[Work to be completed]: Copy all the lines of the data that include the word "background".

(Code change snippets)
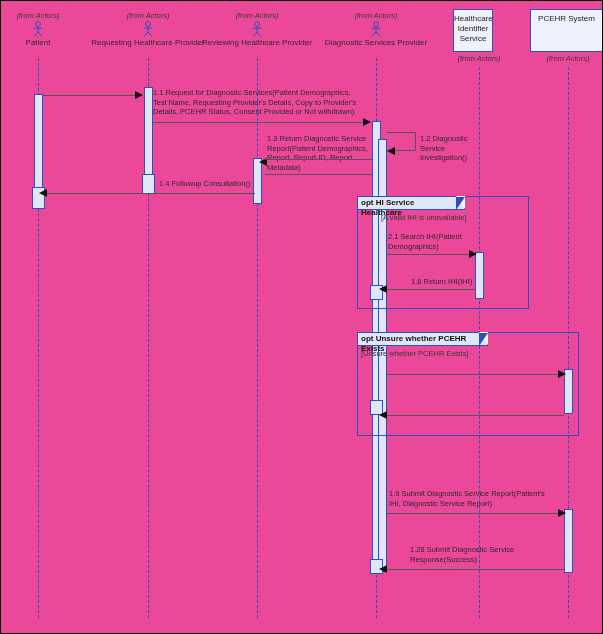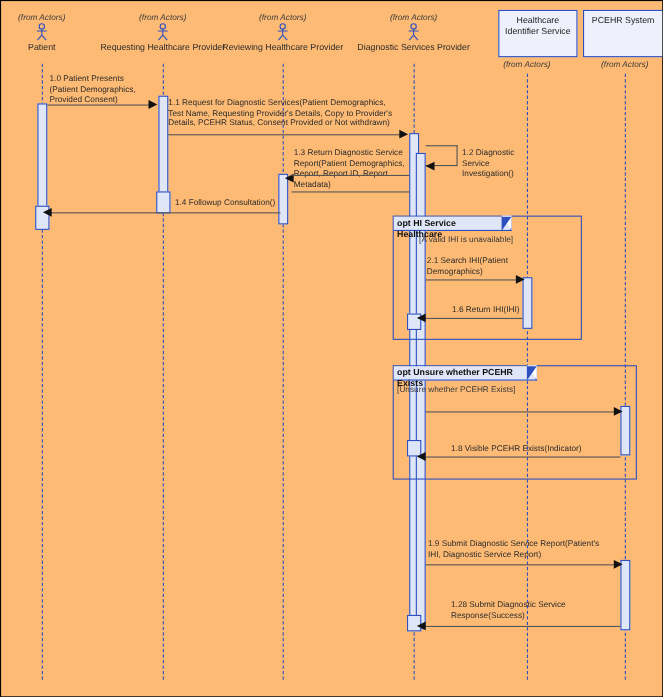--- a/index.html
+++ b/index.html
@@ -7,7 +7,7 @@
   #canvas{
     position:relative;
     width:603px;height:634px;
-    background:#fdba74;
+    background:#ec4899;
     border:1px solid #000000;
     box-sizing:border-box;
     overflow:hidden;

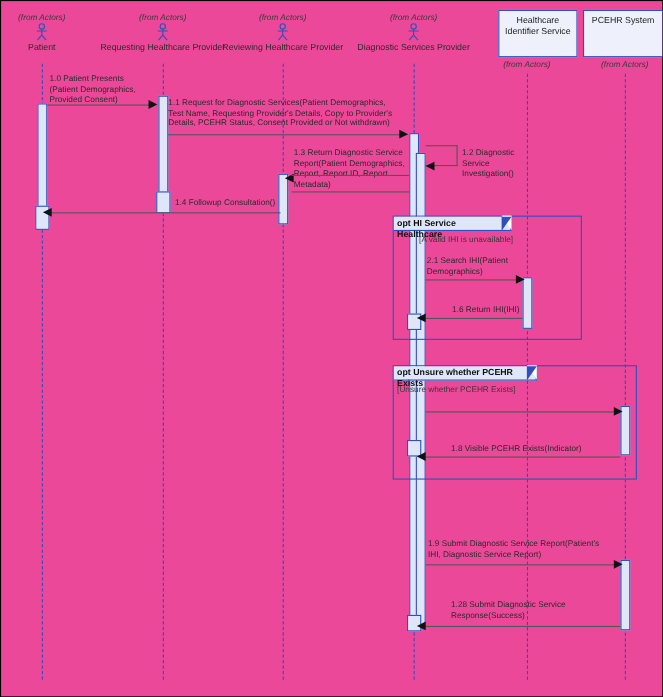--- a/index.html
+++ b/index.html
@@ -170,7 +170,7 @@
     <div class="nm">Diagnostic Services Provider</div>
   </div>
 
-  <div class="sysbox" style="left:452px;top:8px;width:72px;height:43px;">
+  <div class="sysbox" style="left:452px;top:8px;width:40px;height:43px;">
     <span>Healthcare Identifier Service</span>
   </div>
   <div class="sysfrom" style="left:418px;top:53px;">(from Actors)</div>

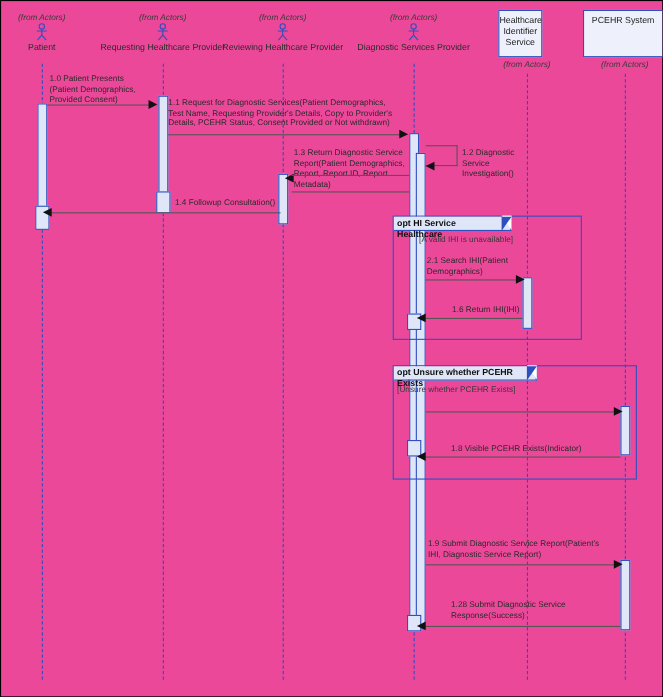--- a/index.html
+++ b/index.html
@@ -216,9 +216,6 @@
   <div class="fragcorner" style="left:478px;top:332px;"></div>
   <div class="guard" style="left:360px;top:348px;">[Unsure whether PCEHR Exists]</div>
 
-  <div class="mlabel" style="left:44px;top:66px;width:110px;">1.0 Patient Presents
-(Patient Demographics,
-Provided Consent)</div>
   <div class="msg" style="left:42px;top:94px;width:93px;"></div>
   <div class="head r" style="left:134px;top:90px;"></div>
 

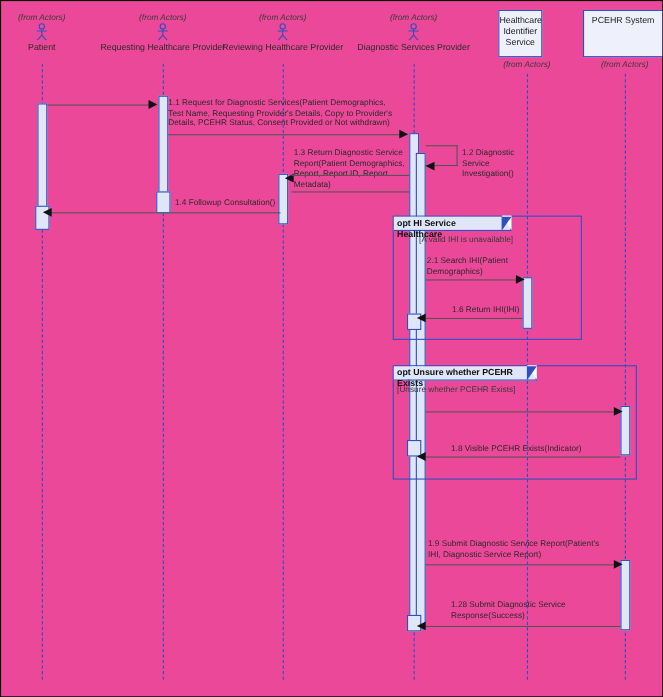--- a/index.html
+++ b/index.html
@@ -255,7 +255,6 @@
   <div class="msg" style="left:386px;top:373px;width:173px;"></div>
   <div class="head r" style="left:557px;top:369px;"></div>
 
-  <div class="mlabel" style="left:409px;top:402px;width:170px;">1.8 Visible PCEHR Exists(Indicator)</div>
   <div class="msg" style="left:382px;top:414px;width:181px;"></div>
   <div class="head l" style="left:378px;top:410px;"></div>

[Answer below]:
-    background:#fdba74;
+    background:#ec4899;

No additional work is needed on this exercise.